If you recall Snow White and The Seven Dwarves, the protagonist was given an apple. No one suspects anything bad to come of an apple, especially from an elderly woman, so she eats it. This apple is not just any apple, though. It stops her heart. Not everything is as it seems, so “the wise little Alice” still isn’t really being safe by checking it for a distinct label. It’s very trusting of her to drink from this strange bottle.
Alice’s logic while she’s debating drinking from the bottle is absolutely absurd if you don’t remember that she’s merely a child. “A red-hot poker will burn you if you hold it too long, [and] if you cut yout finger very deeply, it usually bleeds,” but everyone who has been burnt knows that it only takes a small touch to burn, and a even the tiniest prick makes you bleed. It amuses me, though, that she learns these things from stories, and yet she ignores these little warnings, and drinks from the bottle anyways, because it’s not marked ‘poison’.
“In the beginning, I tried to warn you
You play with fire, it’s gonna burn you
And here we are now, same situation
You never listen, I never listen”
I chose these lyrics to represent by blog because it really shows what’s going on with Alice. She’s been given so many warnings of why not to trust things like this. A strange bottle, in a strange place, filled with an unknown liquid. As famously said, Curiosity killed the cat….but satisfaction brought it back.




“Mad as Rabbits”: Panic at the Disco

29 10 2009

As Alice is falling down the rabbit hole, we learn a lot about her personality.

In The Annotated Alice, it tells us that the real Alice had short brown hair and brown eyes. Now, it’s kind of funny that in the movie Alice in Wonderland, that they would change her appearance. It would have been easy to keep her same appearance because it was an animated movie, so there must have been some kind of reasoning behind her being a blonde-haired, blue-eyed young girl. You may be thinking that I’m implying she’s German, but I’m not. Based upon just common stereotype, blonde hair kind of represents a certain ditziness, and the colour blue in general has a sort of curiosity to it. Her appearance says a lot about her personality alone. There’s no arguing the fact that Alice was “burning with curiosity” (page 12).

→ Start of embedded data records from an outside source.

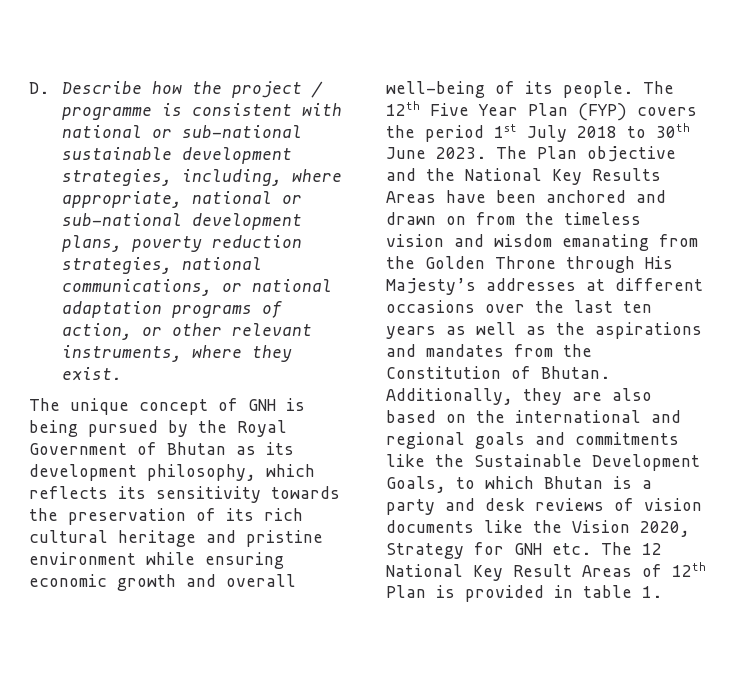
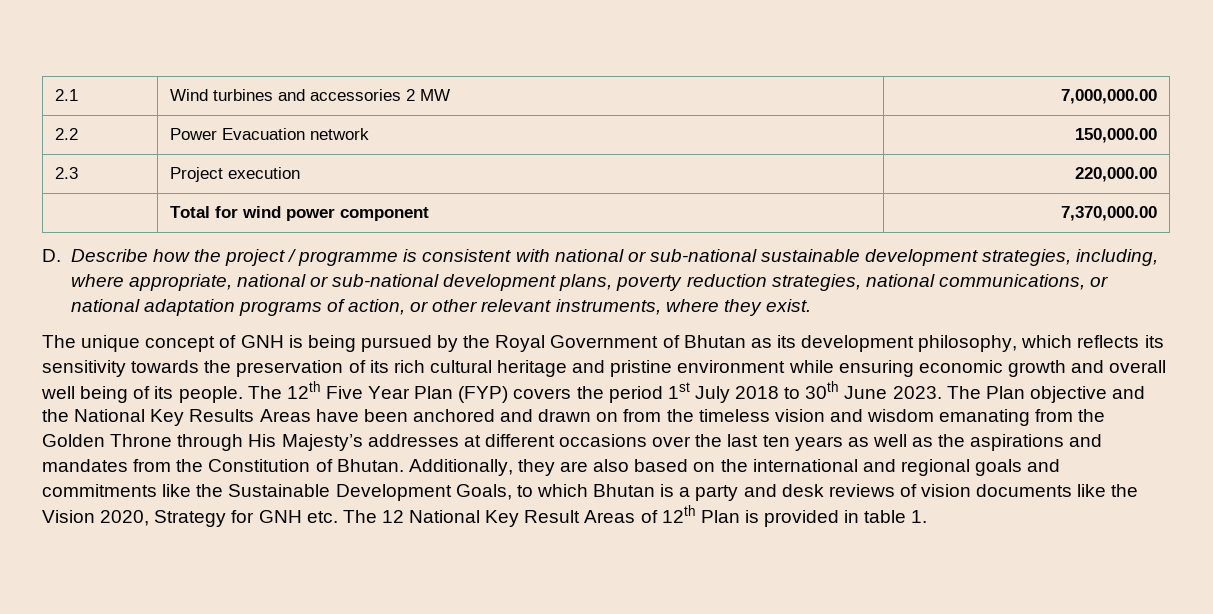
+ 2.1 | Wind turbines and accessories 2 MW | 7,000,000.00
+ 2.2 | Power Evacuation network | 150,000.00
+ 2.3 | Project execution | 220,000.00
+ | Total for wind power component | 7,370,000.00
- The unique concept of GNH is being pursued by the Royal Government of Bhutan as its development philosophy, which reflects its sensitivity towards the preservation of its rich cultural heritage and pristine environment while ensuring economic growth and overall well-being of its people.
+ The unique concept of GNH is being pursued by the Royal Government of Bhutan as its development philosophy, which reflects its sensitivity towards the preservation of its rich cultural heritage and pristine environment while ensuring economic growth and overall well being of its people.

I noticed that Alice never really seems to care what shall happen to herself, but more of what is going to happen to other people. Whilst she’s falling down what seems to be an abyss at the time, she has not a care in the world other than what other people will think of her. Not once does she mention being worried about dying, but more so worried about killing someone else if she drops an empty jar of orange marmalade.

I find this rather peculiar. Most children her age would be scared to death of falling in a dark hole and not being able to see the bottom. Not Alice, though. She’s more concerned about if anyone will remember to feed her cat Dinah.

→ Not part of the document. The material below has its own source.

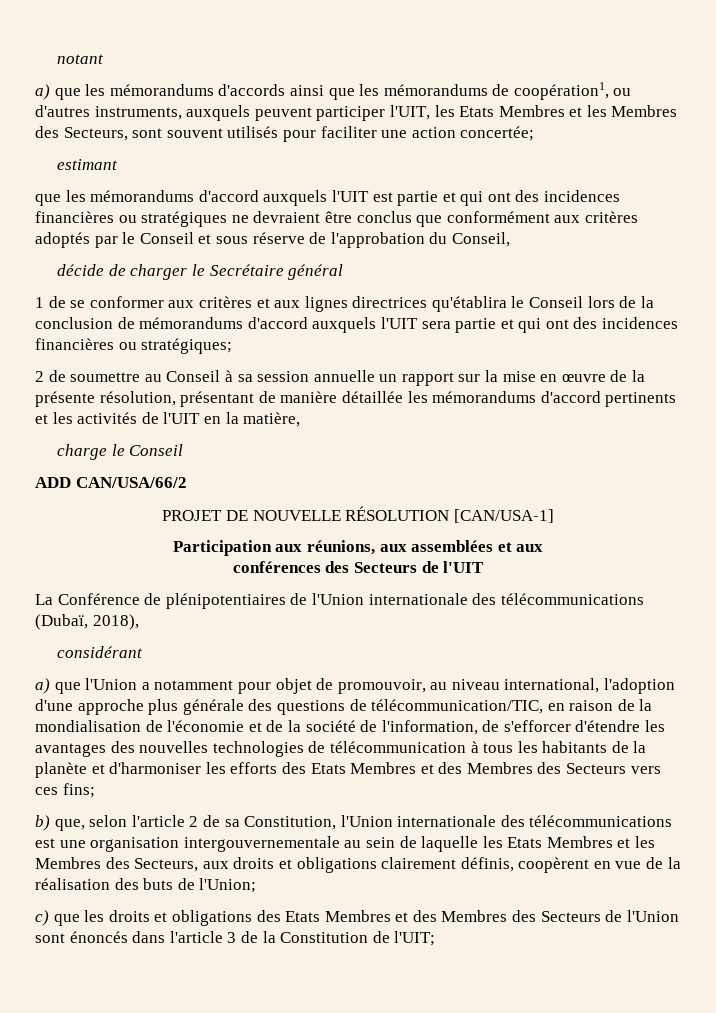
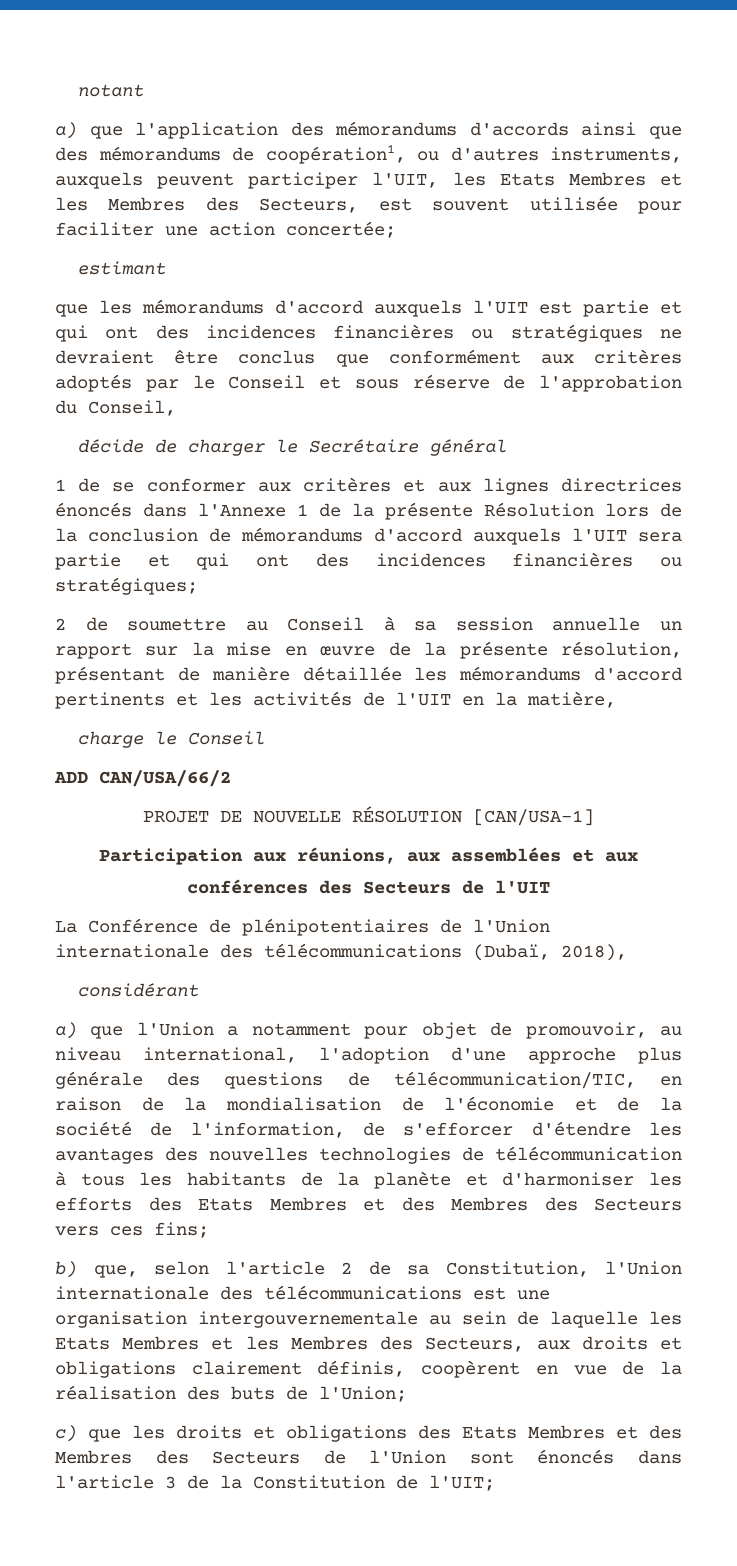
- a) que les mémorandums d'accords ainsi que les mémorandums de coopération1, ou d'autres instruments, auxquels peuvent participer l'UIT, les Etats Membres et les Membres des Secteurs, sont souvent utilisés pour faciliter une action concertée;
+ a) que l'application des mémorandums d'accords ainsi que des mémorandums de coopération1, ou d'autres instruments, auxquels peuvent participer l'UIT, les Etats Membres et les Membres des Secteurs, est souvent utilisée pour faciliter une action concertée;
- 1 de se conformer aux critères et aux lignes directrices qu'établira le Conseil lors de la conclusion de mémorandums d'accord auxquels l'UIT sera partie et qui ont des incidences financières ou stratégiques;
+ 1 de se conformer aux critères et aux lignes directrices énoncés dans l'Annexe 1 de la présente Résolution lors de la conclusion de mémorandums d'accord auxquels l'UIT sera partie et qui ont des incidences financières ou stratégiques;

If it were an adult in this situation, they would probably have denied the whole situation entirely. An adult would have sent his/herself to be examined if they’d seen a rabbit running around, talking, and wearing clothes.

Alice, on the other hand, does not see anything abnormal about this until the rabbit pulls a pocket watch out of his coat! It makes a person wonder a little about her mental sanity, but we have to remember that she’s a child. Alice is a curious little girl who had not a worry in the world but to find out what a rabbit in clothes was going to be late for.